Puerto Rican activist and singer

Pedro Ortiz Dávila (May 21, 1912 – July 8, 1986), better known as Davilita, was a popular Puerto Rican singer of boleros and patriotic songs. He was the first artist to record the Rafael Hernández standard "Lamento Borincano".

==Life and career==
===Early years===
Ortiz Dávila was born in Bayamón, Puerto Rico. His parents, however, moved to New York City when he was only a child and settled down in East Harlem, which is also known as Spanish Harlem or El Barrio. Davilita, as he became known, learned to play the guitar at a young age and entertained his family with his voice. One of the places which Davilita frequented was Hernández Record Store in El Barrio, which was a common gathering place for young Latin musicians at the time.

===With Rafael Hernández===
In 1929, 17-year-old Davilita met by chance Puerto Rican composer Rafael Hernández. Davilita got along with Hernández and was able to see the unfinished version of Hernández's composition "Lamento Borincano". Davilita asked Hernández if he could record the song but Hernández thought that he was too young and declined his request. The song was to be recorded by Ramón Quiroz with Davilita and Fausto Delgado as background singers but fate had a different plan. Quiroz became ill on the day of the recording and Davilita ended up doing the recording as the lead voice.
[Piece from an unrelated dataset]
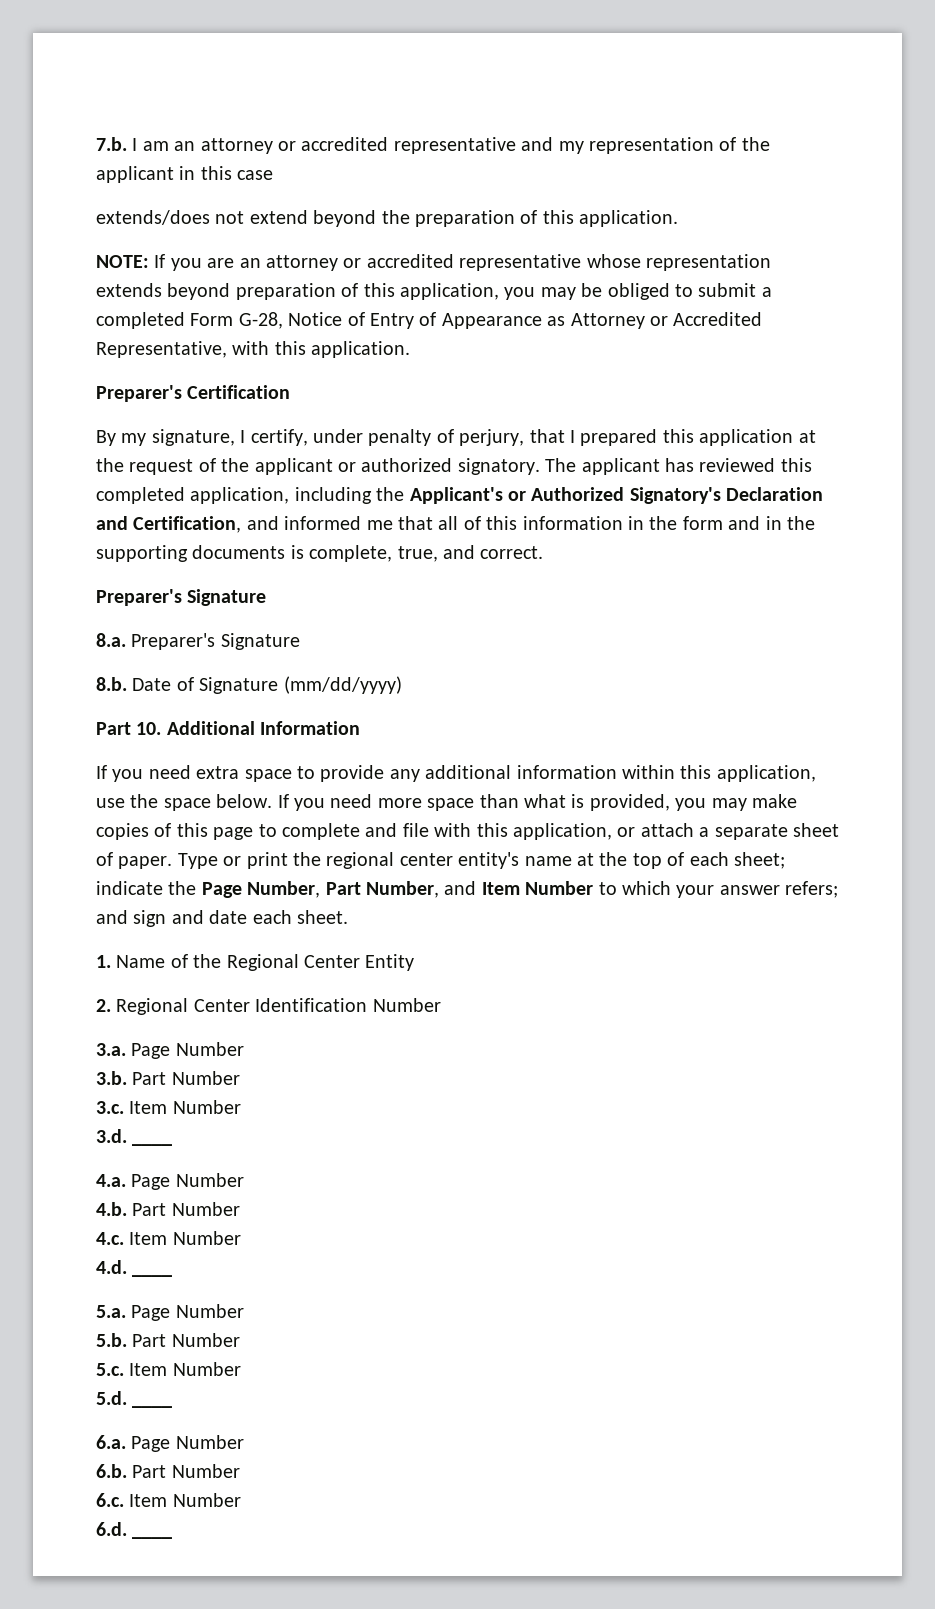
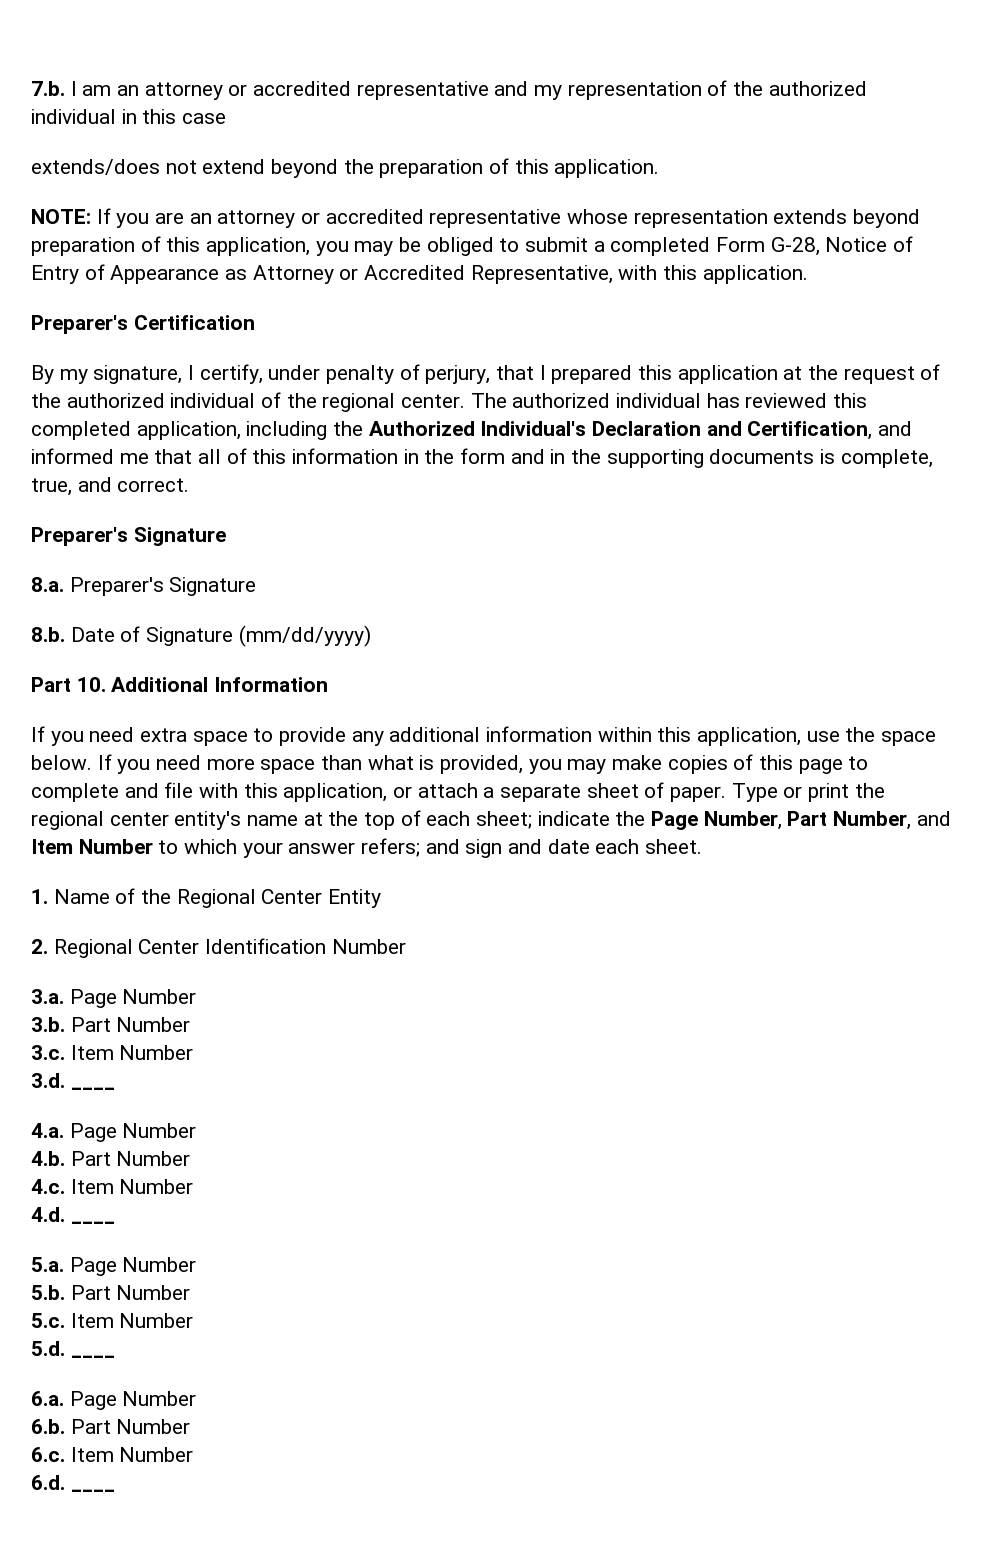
- 7.b. I am an attorney or accredited representative and my representation of the applicant in this case
+ 7.b. I am an attorney or accredited representative and my representation of the authorized individual in this case
- By my signature, I certify, under penalty of perjury, that I prepared this application at the request of the applicant or authorized signatory. The applicant has reviewed this completed application, including the Applicant's or Authorized Signatory's Declaration and Certification, and informed me that all of this information in the form and in the supporting documents is complete, true, and correct.
+ By my signature, I certify, under penalty of perjury, that I prepared this application at the request of the authorized individual of the regional center. The authorized individual has reviewed this completed application, including the Authorized Individual's Declaration and Certification, and informed me that all of this information in the form and in the supporting documents is complete, true, and correct.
The recording was made in 1930 with Manuel Jiménez, better known as "Canario", and his band. Said recording marks the start of Davilita's career. Eventually, he would join Rafael Hernández's Cuarteto Victoria.

===With Pedro Flores===
Davilita became very popular in the New York Latin scene and was soon working with many Latin artists. It wasn't long before he met Pedro Flores, a fellow Puerto Rican and composer. He was asked by Flores to join his group (variously known as Cuarteto Flores and Sexteto Flores), along with Myrta Silva and Daniel Santos. Davilita was a follower of the Puerto Rican Nationalist Party and the ideals of its president Pedro Albizu Campos. Together with Santos, he recorded various songs which advocated Puerto Rico's independence. They recorded "Patriotas" (Patriots) and "La Lucha por la Independencia de Puerto Rico" (The Fight for Puerto Rico's Independence), which was adapted from one of Juan Antonio Corretjer's poems.

Davilita became the lead singer on many of Flores' boleros. He traveled to many countries with the sextet. Later on, Davilita formed his own band, Conjunto La Plata.

===Further collaborations===

In 1954, Davilita had returned to Puerto Rico where he joined Felipe "La Voz" Rodríguez and together they formed a duo. Even though Davilita's voice wasn't as sharp as when he was younger, they were able to score many hits. The duo was successful in Puerto Rico, the United States and Latin America. In the 1960s, they, together with Rafael Cortijo and El Gran Combo, were able to successfully confront the wave of rock music invading the island. In 1973, Davilita and Felipe recorded Canciones de Pedro Flores (Songs of Pedro Flores) and in 1974 they recorded Canciones de Rafael Hernández (Songs of Rafael Hernández). Also in 1974, Davilita, Felipe and Pellín Rodríguez (no relation to Felipe) recorded a trilogy which are considered Puerto Rican classics. These were La Protesta de los Reyes (The Protest of the Magi), Parranda parrandera and Navidad (Christmas).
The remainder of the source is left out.